For most of human history, design has mostly considered “typical users” who are fully able-bodied without clinical, mental, or emotional disabilities. These users can walk, open doors, read signage and navigate spaces with ease and without stress. The clear problem with that approach is that it offers a limited perspective on how space can positively or negatively influence someone based on their physical, mental, and sensory abilities. It’s an approach that ignores not only 15-20% of the population who are neurodivergent but also many others with an increased sensory response to their environment.

Purdue Nw 13
The Purdue University NW Bioscience Innovation Center incorporates a wide variety of seating types, from individual to group to areas where someone could pull up a quick seat. This allows people who study and socialize in different ways to feel comfortable. Photo courtesy CannonDesign

The Americans with Disabilities Act (ADA) proved a huge step forward in design for inclusion and breaking down societal barriers when it was signed into law in 1990. Positive momentum has grown in recent decades, with needed pushes toward inclusive and universal design methodologies that consider design solutions for those with visible and invisible disabilities.

Yet there are still gaps in understanding neurodiversity and how different individuals experience their surroundings. This results in those who are neurodiverse experiencing social exclusion and the lack of supportive public frameworks. Designing environments without regard for neurodiversity is likely to contribute to poor mental, emotional and physical health for people with sensory processing differences.

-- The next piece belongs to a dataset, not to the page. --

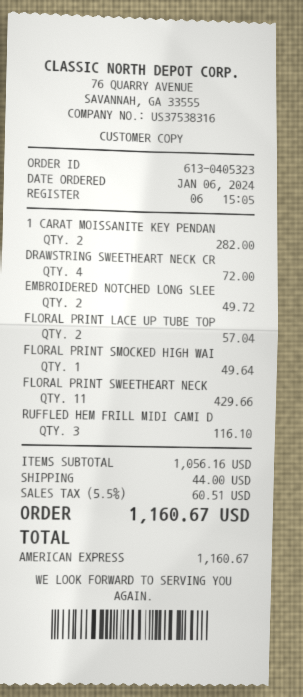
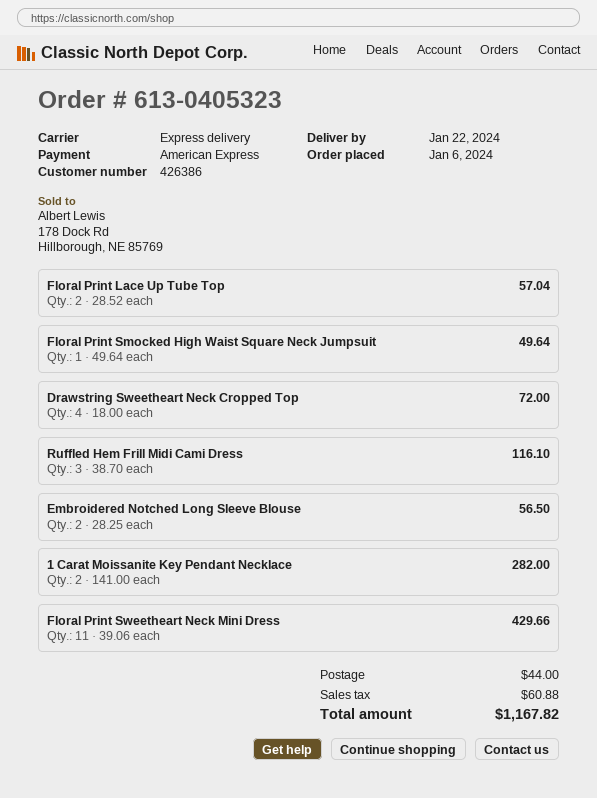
EMBROIDERED NOTCHED LONG SLEE: 2 for 49.72 -> 2 for 56.50
tax: 60.51 -> 60.88
total: 1160.67 -> 1167.82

When we consider neurodiverse populations in design, we can create inclusive and empathetic environments where an even greater majority of people feel empowered and in control instead of just the “typical users.” These are environments that provide healthy and meaningful options to manage or mitigate fatigue, stress, and anxiety.

The more we understand neurodiversity and empathize with invisible differences that exist, the more we can purposely enhance design solutions to promote inclusion and belonging.

Designing with empathy for positive impact

Research indicates a prevalence of specialist thinking skills in our neurodiverse population compared to society at large. Skills exhibited by neurodivergent people such as unwavering focus, superior analytical ability, and mathematical talent can accelerate project teams, discoveries, and more. We do not just want neurodiverse people to feel welcome in our workplaces, research centers, hospitals, and schools—we need them.

Ehrman Crest 4
Ehrman Crest Elementary School's design takes different learning styles into consideration, allowing kids to feel comfortable while still in the classroom. Photo courtesy CannonDesign

Illustrative journeys of neurodiverse design

Recognizing that everyone’s journey is personal, CannonDesign is committed to elevating experiences for all as part of our Living-Centered Design approach. We continue to stay focused on inclusion, considering neurodiversity and trauma-informed design in our work and research. To build awareness and bring forward lived experiences, we are publishing illustrative persona journeys that explore design considerations aimed at enhancing experiences for neurodiverse individuals through the built environment. Stay tuned for our first journey and bookmark this page for future perspectives.

Designing for neurodiverse people is an imperative and an opportunity to enhance design for society as a whole. It is an opportunity to empower more people to be healthier and enable emotional well-being. This design approach is critical to an equitable future, and we’re excited to launch this series. We look forward to sharing more soon.